= Learning problems in childhood cancer =

Childhood cancer and learning problems

Certain treatments for childhood cancer are known to cause learning problems in survivors, particularly when central nervous system (CNS)-directed therapies are used (e.g. cranial radiation; high-dose methotrexate or cytarabine; or intrathecal chemotherapy). As the mortality rates of childhood cancers have plummeted since effective treatment regiments have been introduced, greater attention has been paid to the effect of treatment on neurocognitive morbidity and quality of life of survivors. The goal of treatment for childhood cancers today is to minimize these adverse "late effects", while ensuring long-term survival.

==Effect of cancer and its treatment on brain development==
Research shows that children with cancer are at risk for developing various cognitive or learning problems. These difficulties may be related to brain injury stemming from the cancer itself, such as a brain tumor or central nervous system metastasis or from side effects of cancer treatments such as chemotherapy and radiation therapy. Studies have shown that chemo and radiation therapies may damage brain white matter and disrupt brain activity.

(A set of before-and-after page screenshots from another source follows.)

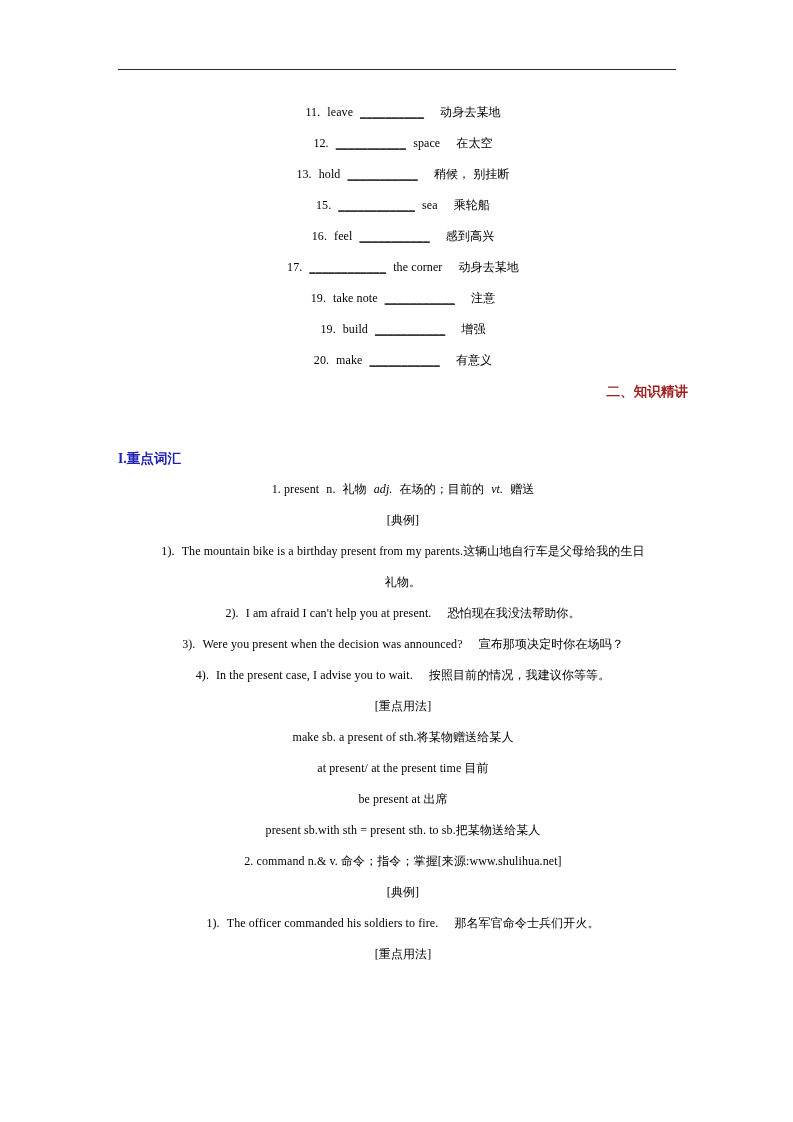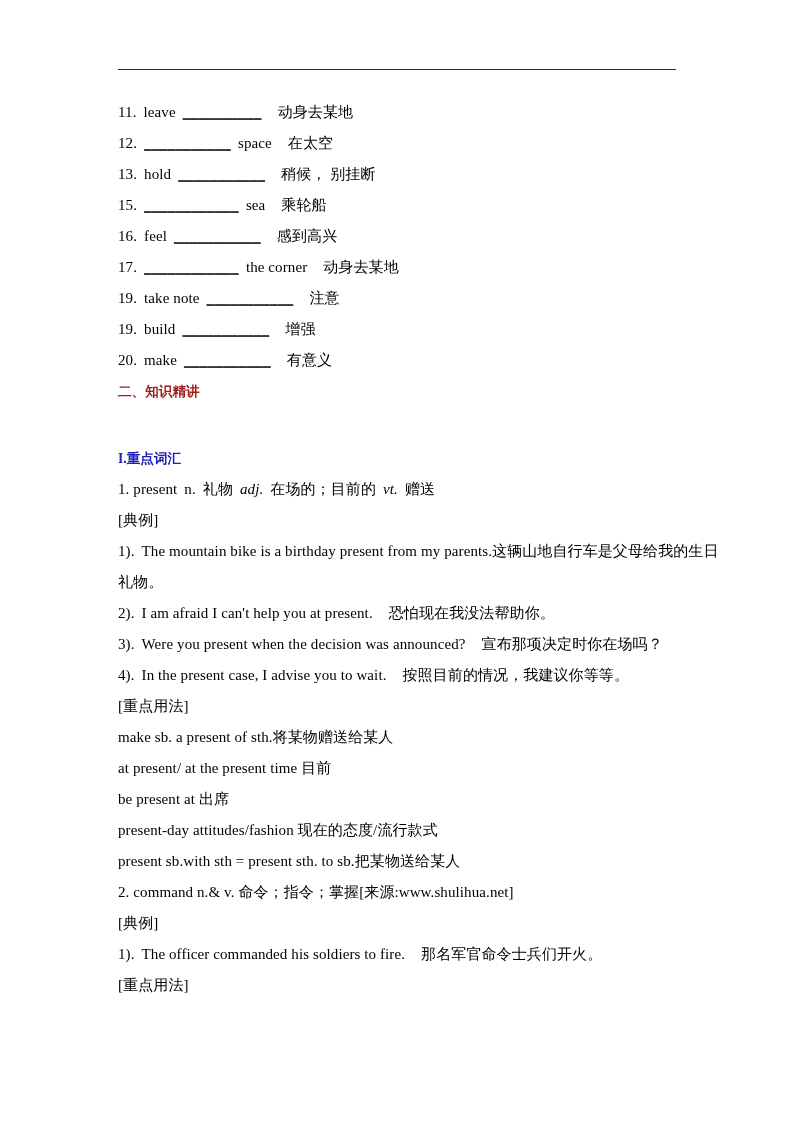--- a/index.html
+++ b/index.html
@@ -36,41 +36,43 @@
   }
 
   .content {
     position: absolute;
     left: 118px;
     top: 97px;
     width: 570px;
   }
 
   .line {
-    font-size: 15px;
+    font-size: 12px;
     line-height: 31px;
     height: 31px;
     white-space: nowrap;
     letter-spacing: 0.1px;
+    text-align: center;
   }
 
   .blank {
     text-decoration: underline;
     text-decoration-color: #3a3a3a;
     text-underline-offset: 2px;
     letter-spacing: 0.4px;
   }
 
   .heading-red {
     font-size: 13.6px;
     line-height: 31px;
     height: 31px;
     font-weight: bold;
     color: #9e1f1f;
     white-space: nowrap;
+    text-align: right;
   }
 
   .heading-blue {
     font-size: 13.6px;
     line-height: 31px;
     height: 31px;
     font-weight: bold;
     color: #2020b4;
     white-space: nowrap;
     margin-top: 36px;
@@ -132,21 +134,20 @@
     <div class="line"><span>3).</span><span class="sp"></span><span>Were you present when the decision was announced?</span><span class="sp-wide"></span><span>宣布那项决定时你在场吗？</span></div>
 
     <div class="line"><span>4).</span><span class="sp"></span><span>In the present case, I advise you to wait.</span><span class="sp-wide"></span><span>按照目前的情况，我建议你等等。</span></div>
 
 
     <div class="line">[重点用法]</div>
 
     <div class="line">make sb. a present of sth.将某物赠送给某人</div>
     <div class="line">at present/ at the present time 目前</div>
     <div class="line">be present at 出席</div>
-    <div class="line">present-day attitudes/fashion 现在的态度/流行款式</div>
     <div class="line">present sb.with sth = present sth. to sb.把某物送给某人</div>
 
     <div class="line">2. command n.&amp; v. 命令；指令；掌握[来源:www.shulihua.net]</div>
     <div class="line">[典例]</div>
     <div class="line"><span>1).</span><span class="sp"></span><span>The officer commanded his soldiers to fire.</span><span class="sp-wide"></span><span>那名军官命令士兵们开火。</span></div>
     <div class="line">[重点用法]</div>
 
   </div>
 </div>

Cognitive problems that have been associated with cancer and its treatments in children include deficits in attention, working memory, processing speed, mental flexibility, persistence, verbal fluency, memory, motor skills, academic achievement and social function. Despite known impact of cancer treatment on cognition, consistently reduced educational attainment among childhood cancer survivors hasn't been established. These deficits have been shown to occur irrespective of age, socioeconomic status, months since onset or cessation of treatment, anxiety, and dosage schedule. A long-term deficit which interacts with cognitive problems is fatigue. There is an overlap between both reduced cognitive speed and fatigue and between depression and fatigue.

==Cognitive rehabilitation==
Some clinicians and research groups in neuropsychology are developing programs to help treat the cognitive problems associated with childhood cancer. Treatment typically involves a program of cognitive rehabilitation which aims to help improve cognitive function either by restoring capacities that were impaired and/or helping the patient learn ways to compensate for the impairment(s). Cognitive rehabilitation therapy usually involves evaluation to determine the specific impairments involved, an individualized program of specific skills training and practice and metacognitive strategies. Metacognitive strategies include helping the patient increase self-awareness regarding problem solving skills by learning how to better monitor the effectiveness of these skills and self-correct when necessary. Cognitive rehabilitation is conducted under the supervision of a neuropsychologist or other trained professional.